Oitenta
por cento da madeira que sai da Amazônia é comprada pelo próprio Brasil. Há
muitos anos o Imazon vem acompanhando o destino do que é extraído da floresta,
e a exportação chega no máximo a 20%. Esse é o primeiro erro, mas não o único,
da fala do presidente Bolsonaro ontem na reunião dos Brics. Seu próprio governo
é responsável por ter facilitado a exportação de madeira ilegal ao eliminar
exigências de verificações portuárias. O trabalho da Polícia Federal de
desenvolver tecnologia para identificar a origem da madeira é excelente
notícia, mas ela aumenta a responsabilidade do Brasil, ao contrário do que
imagina Bolsonaro.
A
imensidão amazônica do que o presidente da República desconhece da questão
ambiental e climática se vê nas próprias palavras dele. Na frente dos chefes de
Estado dos Brics ele exibiu seus complexos de perseguição e suas obsessões:
—
Estamos comprometidos no tocante à emissão de carbono, um assunto muito
particular do Brasil, tendo em vista os injustificáveis ataques que nós
sofremos no tocante à nossa região amazônica.
O
Brasil não tem sido atacado. O governo dele é que tem errado completamente na
questão ambiental — entre outras áreas — por não ter entendido o tempo
presente. Um tempo em que o Brasil só tem a ganhar se proteger o patrimônio
ambiental. O que se perde de riqueza para o acúmulo de fortunas de bandidos é
uma enormidade.
Na
sua fala aos governantes da China, Índia, Rússia e África do Sul, Bolsonaro
contou que em breve divulgará os nomes dos países que compram a madeira
retirada ilegalmente da floresta. E o fez como quem tem um grande segredo.

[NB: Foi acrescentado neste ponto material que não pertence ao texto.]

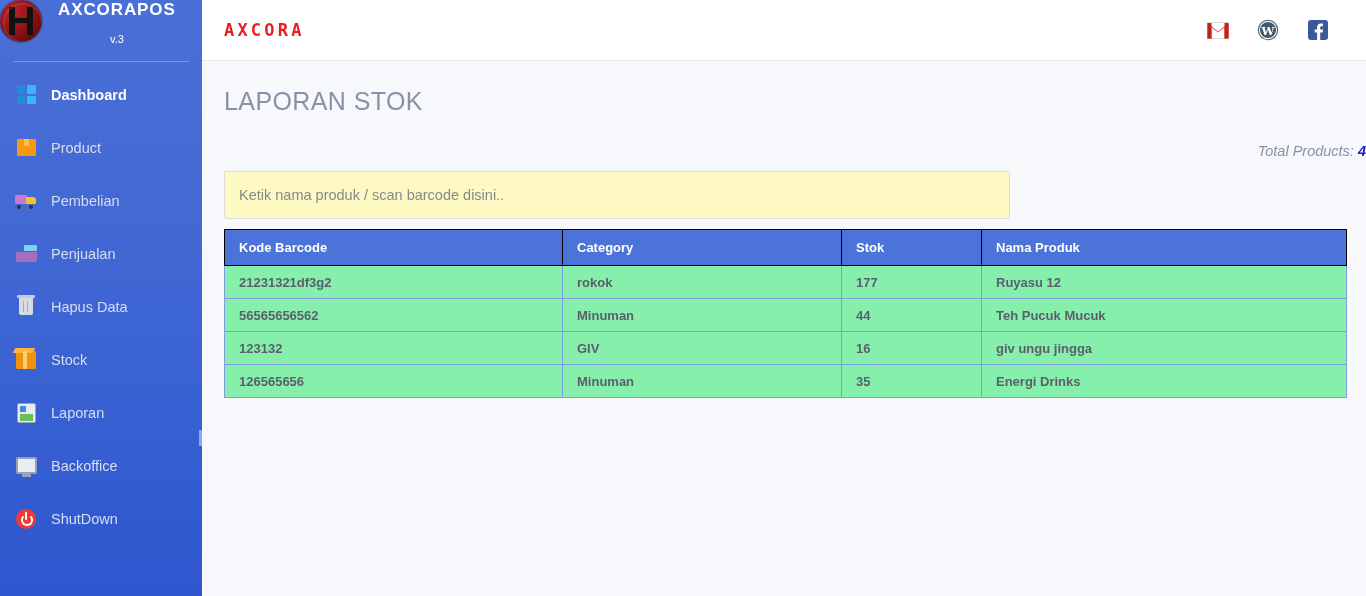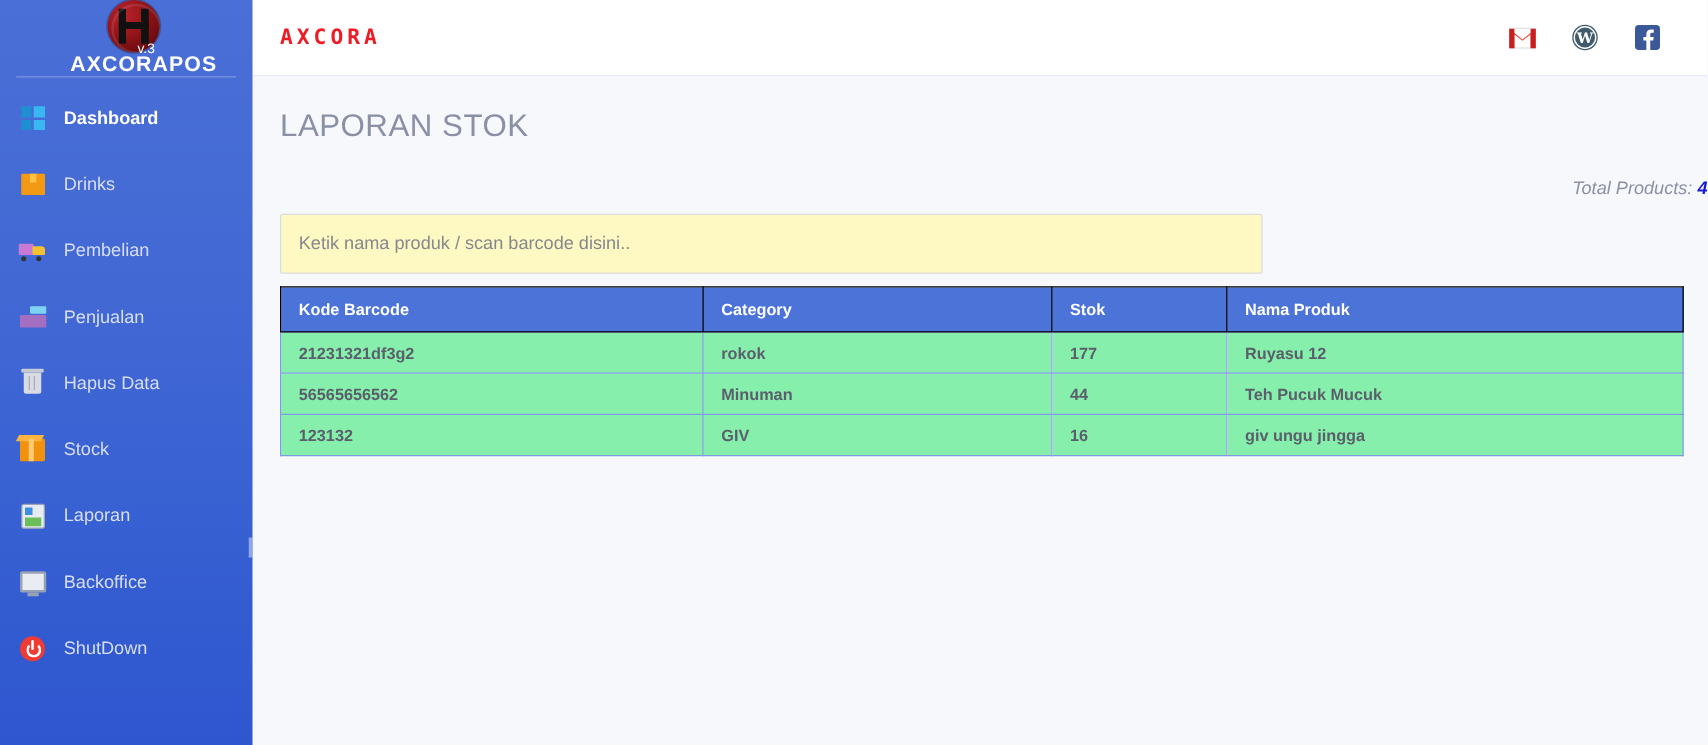--- a/index.html
+++ b/index.html
@@ -25,24 +25,22 @@
     height: 596px;
     flex: 0 0 202px;
     background: linear-gradient(180deg, #4a6fd6 0%, #4268d4 40%, #3760d2 70%, #2f56cf 100%);
     position: relative;
     overflow: hidden;
   }
 
   .brand {
     height: 61px;
     display: flex;
-    align-items: center;
-    padding-left: 12px;
-    position: relative;
-    flex-direction: column;
+    align-items: flex-start;
+    position: relative;
   }
 
   .brand-logo {
     width: 42px; height: 42px;
     border-radius: 50%;
     background: radial-gradient(circle at 32% 28%, #b8242b 0%, #8e1217 48%, #4a0609 100%);
     position: relative;
     flex: 0 0 42px;
     box-shadow: 0 0 0 1px rgba(0,0,0,0.25);
     overflow: hidden;
@@ -500,21 +498,21 @@
             </span>
         </span>
         <span class="nav-label">Dashboard</span>
       </div>
 
 
       <div class="nav-item">
         <span class="nav-icon">
           <span class="ic-box"></span>
         </span>
-        <span class="nav-label">Drinks</span>
+        <span class="nav-label">Product</span>
       </div>
 
       <div class="nav-item">
         <span class="nav-icon">
           <span class="ic-truck">
               <i></i>
             </span>
         </span>
         <span class="nav-label">Pembelian</span>
       </div>
@@ -643,18 +641,24 @@
             <td>Minuman</td>
             <td>44</td>
             <td>Teh Pucuk Mucuk</td>
           </tr>
           <tr>
             <td>123132</td>
             <td>GIV</td>
             <td>16</td>
             <td>giv ungu jingga</td>
           </tr>
+          <tr>
+            <td>126565656</td>
+            <td>Minuman</td>
+            <td>35</td>
+            <td>Energi Drinks</td>
+          </tr>
         </tbody>
       </table>
     </div>
 
   </div>
 </div>
 
 </body></html>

Disse que aí sim “estaremos mostrando que esses países, alguns deles que muito
nos criticam, em parte têm responsabilidade nessa questão”. A primeira coisa
que deveria fazer era se informar.
O
pesquisador do Imazon, Beto Veríssimo, explica para onde vai a madeira:
—
Desde os anos 1990 nós fizemos três grandes levantamentos do setor madeireiro
em um relatório, “Acertando o alvo”, que mostra que em torno de 80% da madeira
produzida na Amazônia é consumida no mercado nacional. O Brasil é um grande
consumidor de madeira tropical e exporta menos de 20% do volume extraído da
Amazônia. Exporta para a Europa e os Estados Unidos. Isso não mudou, fica nessa
proporção de 80 para 20, até menos, porque Europa e Estados Unidos foram
criando mais exigências para verificar a origem da madeira amazônica por
suspeita de ilegalidades.
A
segunda coisa que deveria entender é que se alguns países importam madeira
ilegal é porque o Brasil está falhando em controlar o que se passa em seu
próprio território. Em vez de tentar transferir responsabilidade, o governo
deve coibir a ilegalidade. Se houver certificação de origem para toda madeira
produzida será possível separar o que é produzido legalmente. Assim, o produto
exportado brasileiro poderá ser aceito nos mercados internacionais que estão ficando
cada vez mais exigentes. Se há uma nova tecnologia da Polícia Federal capaz de
atestar o “DNA” da madeira, como disse o presidente, é boa notícia. Isso dará
ferramentas para se controlar o crime aqui dentro.
O
ex-presidente Barack Obama na entrevista aos jornalistas Flávia Barbosa e Pedro
Bial lamentou que o Brasil deixou de ser o líder ambiental que já foi. Quem
acompanhou reuniões internacionais do clima pode atestar o protagonismo do
Brasil e a deferência com que os negociadores brasileiros, diplomatas e
autoridades ambientais eram tratados. Esse poder foi perdido no governo
Bolsonaro. Na última reunião, o ministro brasileiro andou por lá à deriva, e na
delegação foram implantados agentes da Abin.
Com
o patrimônio ambiental que tem, com sua matriz energética, o Brasil não tem
razão alguma para pedir solidariedade à China, Rússia e Índia quando o assunto
for emissão de carbono. Eles são grandes emissores. O Brasil deveria controlar
sua principal fonte de emissão, o desmatamento, e liderar os esforços
internacionais de combate à mudança climática.
Esse é o caminho racional, o mais inteligente a fazer. Não será seguido na atual administração. Bolsonaro deu mais uma demonstração ontem de que não entende em que mundo está, quais são as vantagens do Brasil, e até o que se passa no país que governa.